25th Conference on Hurricanes and Tropical Meteorology

Wednesday, 1 May 2002: 4:30 PM
Preliminary Comparisons of Tropical Cyclone Simulations in the GFDL and WRF Models
David S. Nolan, Princeton University, NOAA/GFDL, Princeton, NJ; and R. E. Tuleya
Poster PDF (164.8 kB)
The Weather and Research Forecast Model (WRF) is a new mesoscale model under development by a number of agencies involved in weather forecasting and research. The model is fully compressible, nonhydrosatic, and can simulate dynamics from the cloud scale to the synoptic scale. At present, a number of microphysics, cumulus, and boundary layer parameterizations may be used to simulate sub-grid scale dynamics. WRF can be run with both idealized data or data from global forecast models as initial and boundary conditions.

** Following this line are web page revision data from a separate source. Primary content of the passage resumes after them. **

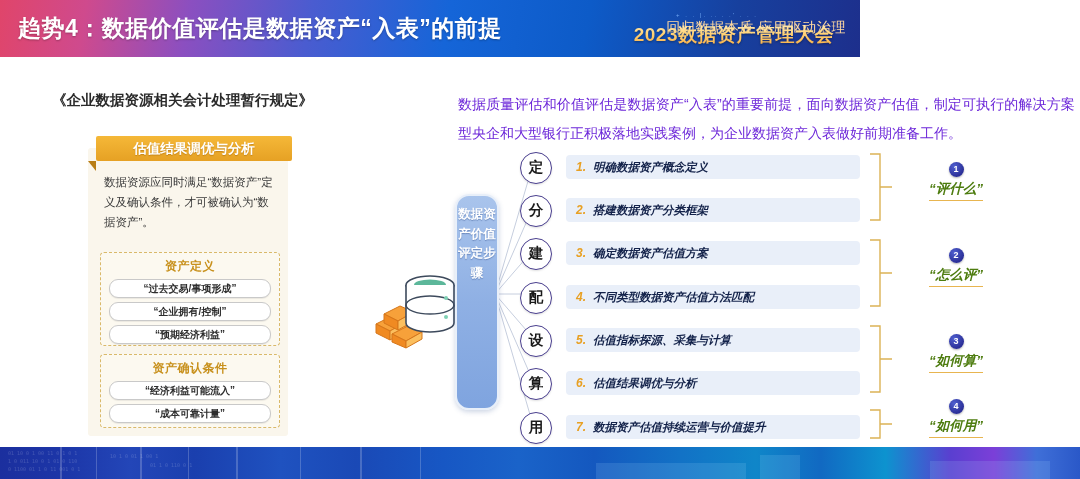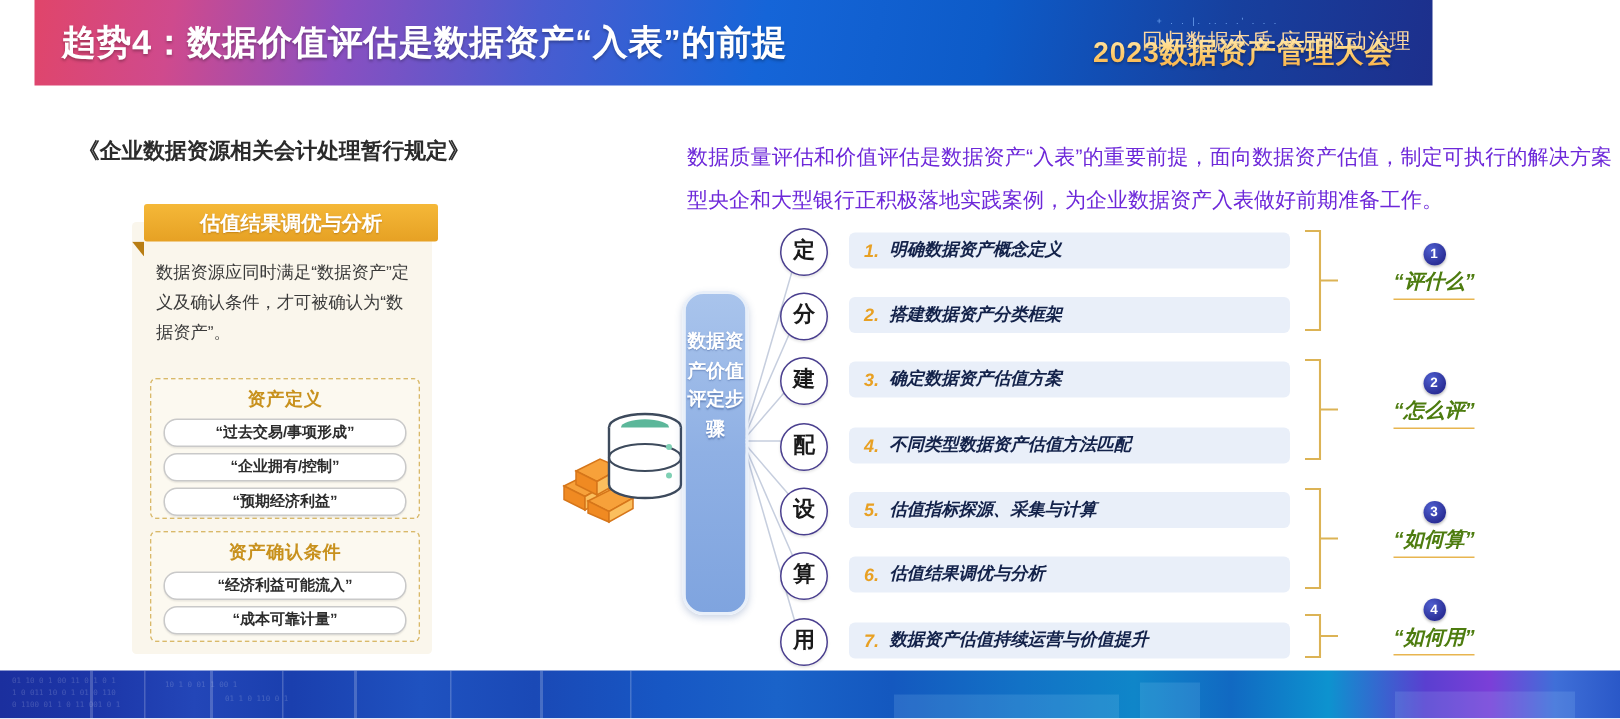--- a/index.html
+++ b/index.html
@@ -5,23 +5,22 @@
   html,body{margin:0;padding:0;}
   body{
     width:1080px;height:479px;overflow:hidden;
     font-family:"Liberation Sans","DejaVu Sans",sans-serif;
     background:#ffffff;position:relative;
   }
   .slide{position:absolute;inset:0;background:#fff;overflow:hidden;}
 
   
   .header{
-    position:absolute;left:0;top:0;width:932px;height:57px;
+    position:absolute;left:0;top:0;width:860px;height:57px;
     background:linear-gradient(100deg,#e0456a 0%,#cf4a8d 10%,#8b4fc0 22%,#4a5cd0 36%,#1565d8 52%,#0d5bc8 68%,#17409e 85%,#1d2f8c 100%);
-    margin-left:23px;
   }
   .header-title{
     position:absolute;left:18px;top:13px;
     font-size:23px;font-weight:bold;color:#ffffff;
     letter-spacing:.5px;white-space:nowrap;
     text-shadow:0 1px 2px rgba(0,0,0,.28);
   }
   .logo-block{position:absolute;right:10px;top:4px;width:178px;height:48px;}
   .logo-deco{
     position:absolute;left:4px;top:8px;font-size:6px;color:#7fb6ff;
@@ -96,21 +95,21 @@
   .db-art{position:absolute;left:372px;top:268px;width:86px;height:82px;}
 
   
   .vlabel{
     position:absolute;left:455px;top:194px;width:40px;height:212px;
     background:linear-gradient(180deg,#a9c4ec 0%,#8fb0e4 50%,#7fa4df 100%);
     border:2px solid #e8eff9;border-radius:14px;
     box-shadow:0 2px 5px rgba(60,90,150,.25);
   }
   .vlabel span{
-    display:block;width:100%;text-align:center;padding-top:22px;
+    display:block;width:100%;text-align:center;padding-top:9px;
     font-size:12.5px;font-weight:bold;line-height:19.5px;color:#ffffff;
     text-shadow:0 1px 1px rgba(60,90,150,.5);
     writing-mode:horizontal-tb;
   }
 
   
   .fan{position:absolute;left:495px;top:148px;width:40px;height:292px;}
 
   
   .steps{position:absolute;left:520px;top:152px;width:340px;height:288px;}

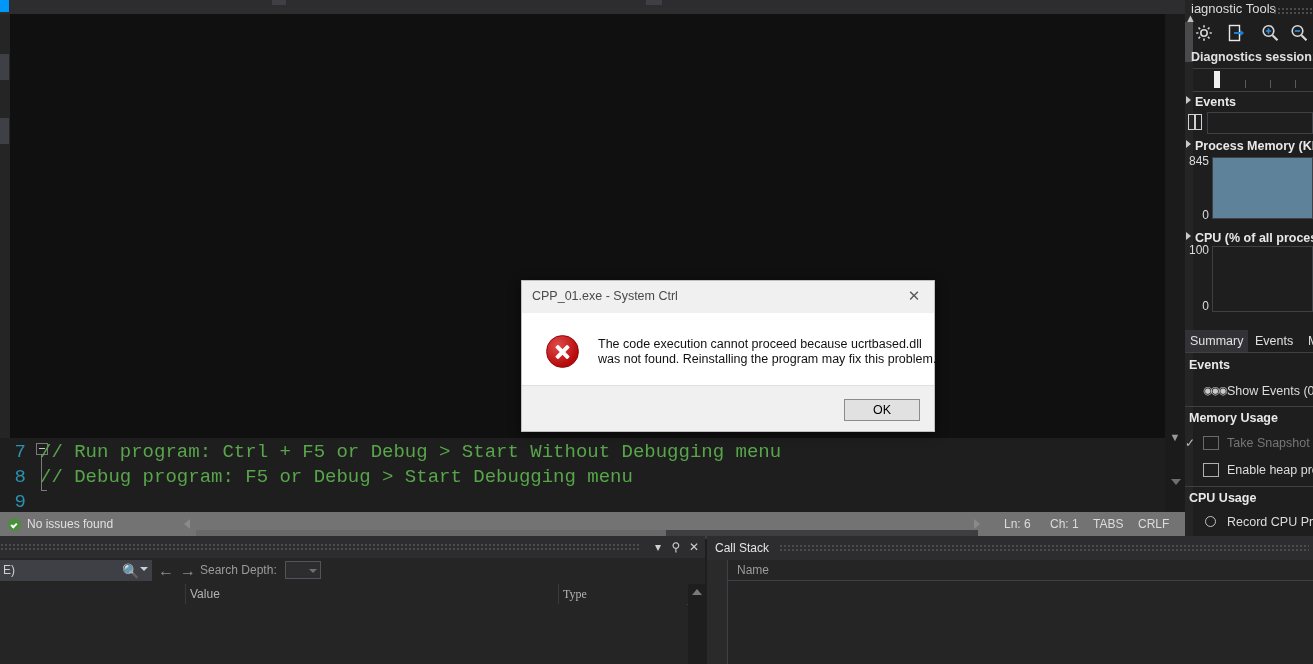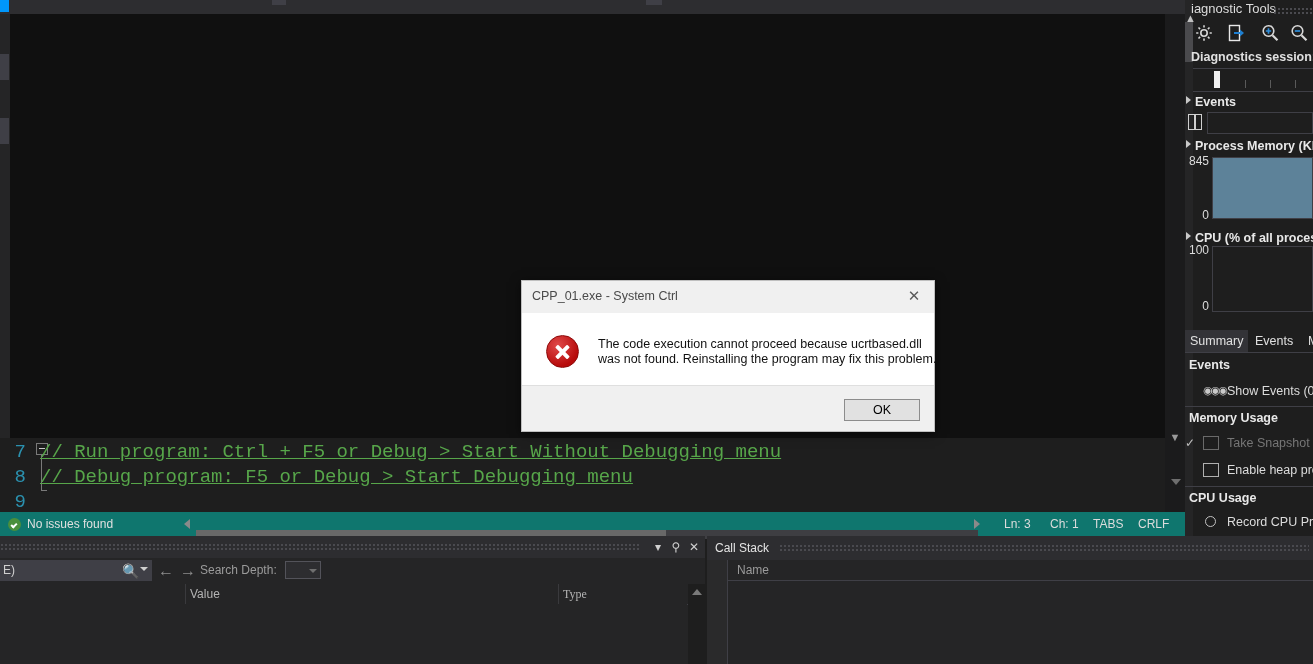--- a/index.html
+++ b/index.html
@@ -48,21 +48,20 @@
   .code-area {
     position: absolute; left: 0; top: 424px; width: 1165px; height: 74px;
     background: #1e1e1e;
   }
   .code-line {
     position: absolute;
     height: 25px; line-height: 25px;
     font-family: "Liberation Mono", monospace;
     font-size: 19px;
     white-space: pre;
-    text-decoration: underline;
   }
   .gutter-num {
     position: absolute;
     width: 26px;
     text-align: right;
     color: #2b91af;
     font-family: "Liberation Mono", monospace;
     font-size: 19px;
     line-height: 25px;
   }
@@ -101,21 +100,21 @@
     position: absolute; right: 4px; top: 465px;
     width: 0; height: 0;
     border-left: 5px solid transparent;
     border-right: 5px solid transparent;
     border-top: 6px solid #6e6e6e;
   }
 
   
   .editor-status {
     position: absolute; left: 0; top: 512px; width: 1185px; height: 24px;
-    background: #0f766e;
+    background: #737373;
     font-size: 12px; color: #d0d0d0;
   }
   .issues {
     position: absolute; left: 8px; top: 0; height: 24px; line-height: 24px;
     display: flex; align-items: center; gap: 6px;
     font-size: 12px; color: #e0e0e0;
   }
   .check-icon {
     width: 13px; height: 13px; border-radius: 50%;
     background: #4a8f3c; position: relative; display: inline-block;
@@ -483,21 +482,21 @@
   <div class="editor-status">
     <div class="issues">
       <span class="check-icon"></span>
       <span>No issues found</span>
     </div>
     <div class="hscroll-left"></div>
     <div class="hscroll-track">
       <div class="hscroll-thumb"></div>
     </div>
     <div class="hscroll-right"></div>
-    <div class="status-item" style="left:1004px;">Ln: 3</div>
+    <div class="status-item" style="left:1004px;">Ln: 6</div>
     <div class="status-item" style="left:1050px;">Ch: 1</div>
     <div class="status-item" style="left:1093px;">TABS</div>
     <div class="status-item" style="left:1138px;">CRLF</div>
   </div>
 
   <div class="bottom-left">
     <div class="bl-header">
       <div class="bl-dots"></div>
       <div class="hdr-btn" style="left:650px;">▾</div>
       <div class="hdr-btn" style="left:668px;">⚲</div>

Further nesting is not yet available.

For operational hurricane forecasting, NOAA/NCEP is considering the replacement of the GFDL Hurricane Prediction System with WRF sometime in the next 5-10 years. We will present simulations of tropical cyclones in the WRF and GFDL models, for both a real data case and an idealized case. In these calculations, WRF will be compared with GFDL for identical initial and boundary conditions. The sensitivity of the WRF results to various physical parameterizations will also be presented. To aid in these comparisons, the WRF Standard Initialization has been augmented to allow initialization directly from GFDL model output. In the case of Hurricane Humberto (2001), WRF makes similar track and intensity predictions as the GFDL and global models. The idealized case is the simulation of a developing tropical cyclone on a constant-SST ocean with a homogenous environment.